J'ai confié à ce sujet une mission au sénateur Marc-Philippe Daubresse et au député Mickaël Cosson. Leur rapport m'a été remis ; il viendra nourrir le travail interministériel autour du prochain budget. La concertation menée avec les acteurs du secteur a été d'une grande qualité, et je constate qu'un consensus fort émerge autour de cette démarche.
L'enjeu est simple, relancer l'investissement locatif dans des conditions durables, remettre des logements, neufs ou existants, sur le marché immobilier, et répondre à la demande croissante.
Quelles vont être vos lignes directrices au niveau du projet de loi de finances 2026 ?
Valérie LÉTARD : Ma priorité pour le projet de loi de finances 2026 est d'abord de sécuriser le budget logement et rénovation que nous avons pu obtenir pour 2025, afin d'assurer la continuité des aides indispensables aux ménages et aux acteurs du secteur.
Plusieurs dossiers importants restent à avancer, notamment la question de la relance de l'investissement locatif, le bon fonctionnement du dispositif MaPrimeRénov'. Les débats sont encore en cours, et je poursuis les échanges avec l'ensemble des acteurs concernés : collectivités territoriales, bailleurs sociaux, fédérations professionnelles, entreprises du bâtiment, associations, professionnels pour bâtir des solutions adaptées et équilibrées.
Toutes ces décisions s'appuieront sur la concertation approfondie que j'ai engagée tout au long de mon exercice de ministre du Logement car, comme je l'ai toujours affirmé, je souhaite avancer avec les acteurs du secteur et au service des Français.
Pourquoi faut-il aujourd'hui s'efforcer d'acheter sa résidence principale, selon vous ?
Valérie LÉTARD : Parce que devenir propriétaire de sa résidence principale reste, pour beaucoup de Français, un objectif de vie, un acte de sécurité, de stabilité.
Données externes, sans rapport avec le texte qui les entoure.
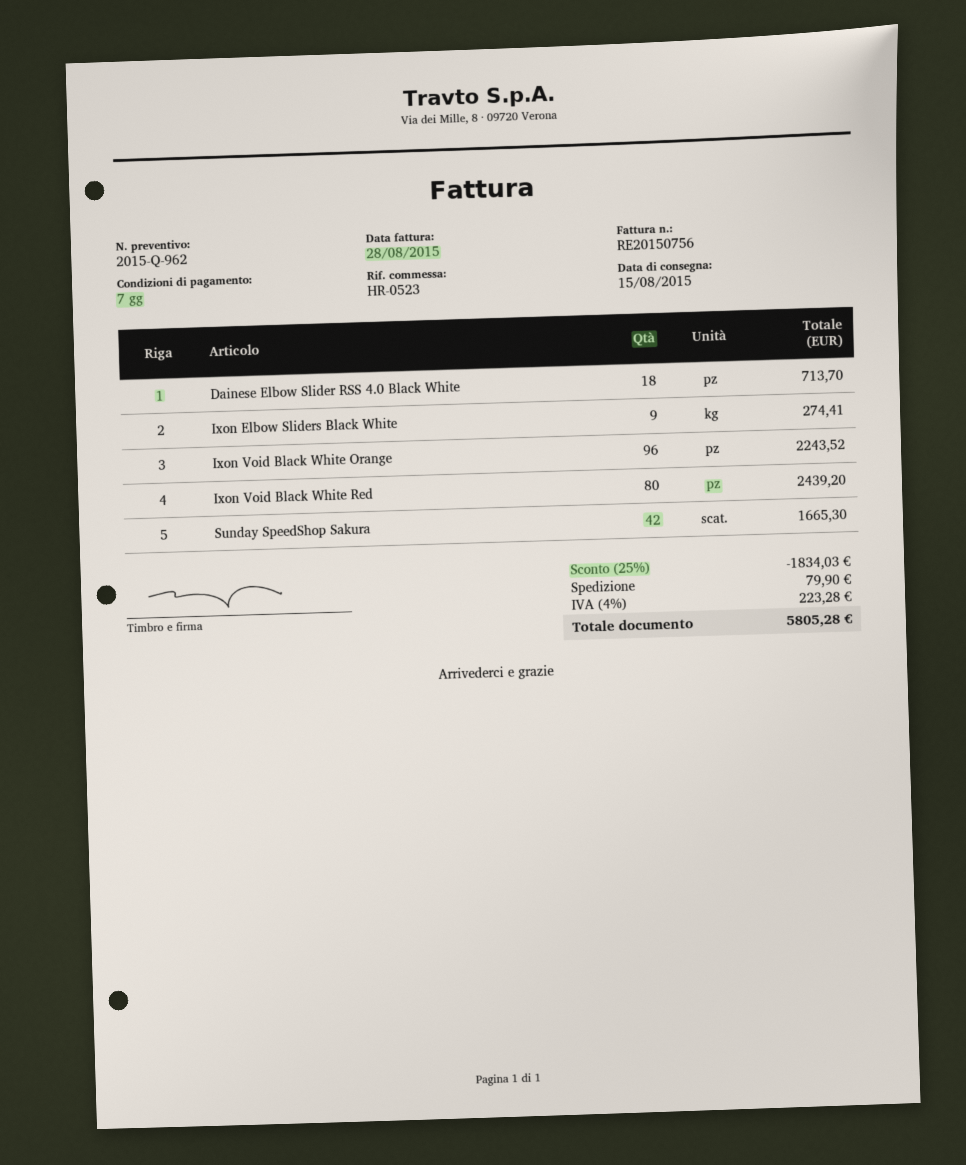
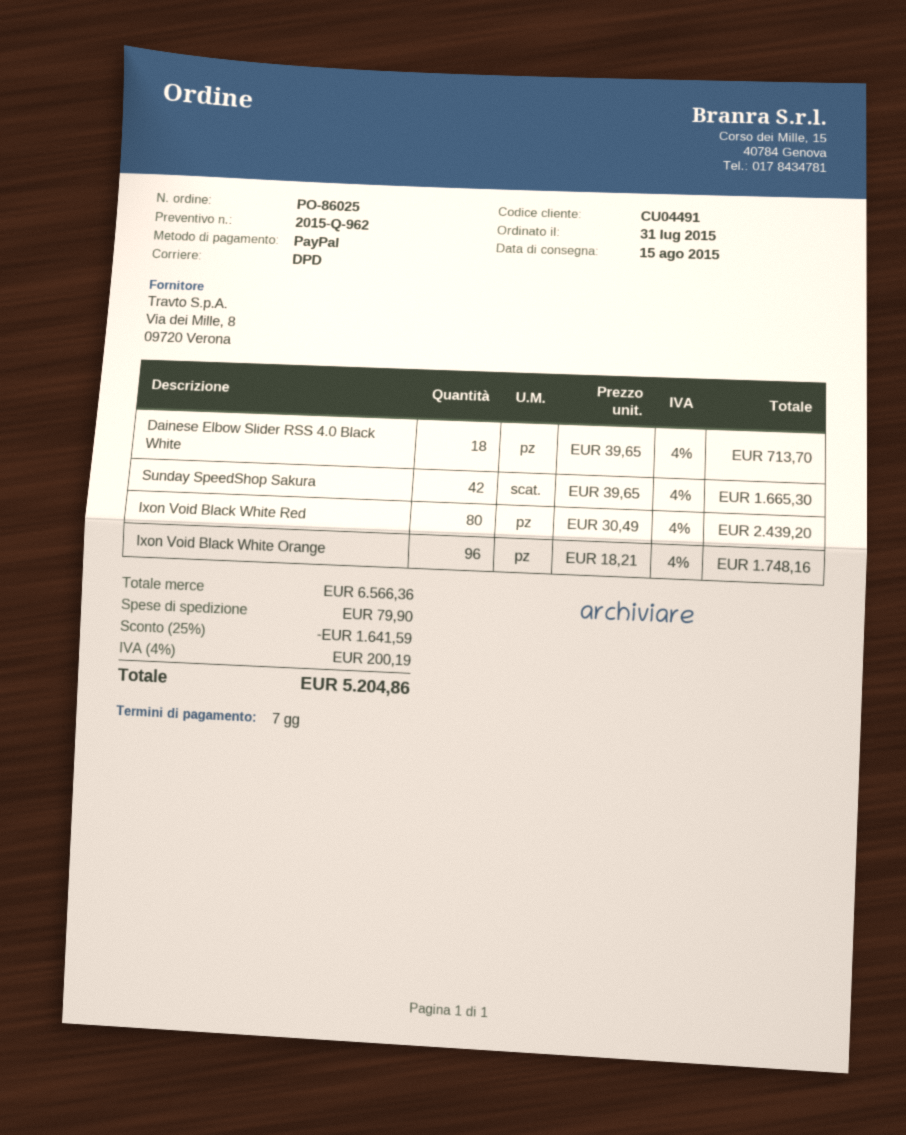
Ixon Elbow Sliders Black White: 9 for 274.41 -> none
Ixon Void Black White Orange: 96 for 2243.52 -> 96 for 1748.16
discount: 25% = 1834.03 -> 25% = 1641.59
tax: 4% = 223.28 -> 4% = 200.19
total: 5805.28 -> 5204.86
Dans un contexte économique incertain, où le logement représente une part toujours plus importante du budget des ménages, accéder à la propriété permet de se projeter dans l'avenir, de se constituer un patrimoine et de se prémunir contre l'augmentation des loyers.
Mais c'est aussi, pour les plus jeunes et les classes moyennes, un levier fondamental de mobilité sociale et territoriale. C'est une aspiration légitime, à laquelle l'État doit répondre. Favoriser l'accession à la propriété, c'est aussi un enjeu d'équilibre du marché. Un logement acheté, c'est souvent un logement libéré dans le parc locatif, et donc une chaîne de mobilité qui se met en mouvement.
Mais il ne s'agit pas d'opposer les modèles. Un marché de l'immobilier équilibré, c'est un marché immobilier qui fonctionne en système, dans une complémentarité et une fluidité entre le parc privé et le parc social, sans oublier l'ensemble des dispositifs d'accession sociale à la propriété, comme le PSLA ou le BRS. Ce sont autant de solutions adaptées à la diversité des parcours de vie et des réalités territoriales.